[Before-and-after change records]
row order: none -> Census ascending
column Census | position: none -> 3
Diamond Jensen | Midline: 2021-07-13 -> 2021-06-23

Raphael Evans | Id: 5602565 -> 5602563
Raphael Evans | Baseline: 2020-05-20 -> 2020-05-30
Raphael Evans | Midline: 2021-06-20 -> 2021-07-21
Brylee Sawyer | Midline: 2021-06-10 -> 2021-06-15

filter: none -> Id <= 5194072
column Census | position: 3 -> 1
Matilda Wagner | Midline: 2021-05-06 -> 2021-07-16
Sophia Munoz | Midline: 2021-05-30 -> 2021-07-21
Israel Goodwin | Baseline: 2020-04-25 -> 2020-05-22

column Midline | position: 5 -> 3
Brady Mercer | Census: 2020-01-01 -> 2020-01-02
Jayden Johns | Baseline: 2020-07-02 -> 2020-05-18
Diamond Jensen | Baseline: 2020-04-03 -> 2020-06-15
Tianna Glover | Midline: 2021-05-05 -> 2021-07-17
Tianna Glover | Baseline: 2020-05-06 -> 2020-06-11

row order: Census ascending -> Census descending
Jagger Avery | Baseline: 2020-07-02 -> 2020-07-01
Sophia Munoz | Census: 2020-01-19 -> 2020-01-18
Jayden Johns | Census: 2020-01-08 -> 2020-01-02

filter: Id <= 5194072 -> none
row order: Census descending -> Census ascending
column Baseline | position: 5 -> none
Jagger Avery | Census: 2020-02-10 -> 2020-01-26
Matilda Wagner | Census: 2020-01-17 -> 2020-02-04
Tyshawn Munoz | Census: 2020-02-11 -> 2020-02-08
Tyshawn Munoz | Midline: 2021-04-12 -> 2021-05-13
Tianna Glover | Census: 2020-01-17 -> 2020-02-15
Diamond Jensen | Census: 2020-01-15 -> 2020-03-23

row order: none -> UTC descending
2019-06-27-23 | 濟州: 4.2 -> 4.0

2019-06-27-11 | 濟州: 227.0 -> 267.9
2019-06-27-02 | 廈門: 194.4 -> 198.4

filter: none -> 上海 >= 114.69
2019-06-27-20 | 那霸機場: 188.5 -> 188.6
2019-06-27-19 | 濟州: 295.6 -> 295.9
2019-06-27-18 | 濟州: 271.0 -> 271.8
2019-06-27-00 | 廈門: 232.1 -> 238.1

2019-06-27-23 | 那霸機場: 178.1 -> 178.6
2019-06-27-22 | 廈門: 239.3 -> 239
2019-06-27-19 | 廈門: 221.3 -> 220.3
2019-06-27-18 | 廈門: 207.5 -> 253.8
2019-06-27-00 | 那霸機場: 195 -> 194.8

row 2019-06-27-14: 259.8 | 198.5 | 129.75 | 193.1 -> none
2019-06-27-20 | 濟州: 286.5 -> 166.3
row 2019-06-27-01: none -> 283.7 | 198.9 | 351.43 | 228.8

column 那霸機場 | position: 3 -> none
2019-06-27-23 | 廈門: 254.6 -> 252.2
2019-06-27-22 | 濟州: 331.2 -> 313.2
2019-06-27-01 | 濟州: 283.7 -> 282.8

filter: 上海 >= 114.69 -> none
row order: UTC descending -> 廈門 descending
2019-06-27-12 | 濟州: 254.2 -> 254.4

# What is needed
Print every record above exactly as written.

# The completed task
row order: none -> Census ascending
column Census | position: none -> 3
Diamond Jensen | Midline: 2021-07-13 -> 2021-06-23

Raphael Evans | Id: 5602565 -> 5602563
Raphael Evans | Baseline: 2020-05-20 -> 2020-05-30
Raphael Evans | Midline: 2021-06-20 -> 2021-07-21
Brylee Sawyer | Midline: 2021-06-10 -> 2021-06-15

filter: none -> Id <= 5194072
column Census | position: 3 -> 1
Matilda Wagner | Midline: 2021-05-06 -> 2021-07-16
Sophia Munoz | Midline: 2021-05-30 -> 2021-07-21
Israel Goodwin | Baseline: 2020-04-25 -> 2020-05-22

column Midline | position: 5 -> 3
Brady Mercer | Census: 2020-01-01 -> 2020-01-02
Jayden Johns | Baseline: 2020-07-02 -> 2020-05-18
Diamond Jensen | Baseline: 2020-04-03 -> 2020-06-15
Tianna Glover | Midline: 2021-05-05 -> 2021-07-17
Tianna Glover | Baseline: 2020-05-06 -> 2020-06-11

row order: Census ascending -> Census descending
Jagger Avery | Baseline: 2020-07-02 -> 2020-07-01
Sophia Munoz | Census: 2020-01-19 -> 2020-01-18
Jayden Johns | Census: 2020-01-08 -> 2020-01-02

filter: Id <= 5194072 -> none
row order: Census descending -> Census ascending
column Baseline | position: 5 -> none
Jagger Avery | Census: 2020-02-10 -> 2020-01-26
Matilda Wagner | Census: 2020-01-17 -> 2020-02-04
Tyshawn Munoz | Census: 2020-02-11 -> 2020-02-08
Tyshawn Munoz | Midline: 2021-04-12 -> 2021-05-13
Tianna Glover | Census: 2020-01-17 -> 2020-02-15
Diamond Jensen | Census: 2020-01-15 -> 2020-03-23

row order: none -> UTC descending
2019-06-27-23 | 濟州: 4.2 -> 4.0

2019-06-27-11 | 濟州: 227.0 -> 267.9
2019-06-27-02 | 廈門: 194.4 -> 198.4

filter: none -> 上海 >= 114.69
2019-06-27-20 | 那霸機場: 188.5 -> 188.6
2019-06-27-19 | 濟州: 295.6 -> 295.9
2019-06-27-18 | 濟州: 271.0 -> 271.8
2019-06-27-00 | 廈門: 232.1 -> 238.1

2019-06-27-23 | 那霸機場: 178.1 -> 178.6
2019-06-27-22 | 廈門: 239.3 -> 239
2019-06-27-19 | 廈門: 221.3 -> 220.3
2019-06-27-18 | 廈門: 207.5 -> 253.8
2019-06-27-00 | 那霸機場: 195 -> 194.8

row 2019-06-27-14: 259.8 | 198.5 | 129.75 | 193.1 -> none
2019-06-27-20 | 濟州: 286.5 -> 166.3
row 2019-06-27-01: none -> 283.7 | 198.9 | 351.43 | 228.8

column 那霸機場 | position: 3 -> none
2019-06-27-23 | 廈門: 254.6 -> 252.2
2019-06-27-22 | 濟州: 331.2 -> 313.2
2019-06-27-01 | 濟州: 283.7 -> 282.8

filter: 上海 >= 114.69 -> none
row order: UTC descending -> 廈門 descending
2019-06-27-12 | 濟州: 254.2 -> 254.4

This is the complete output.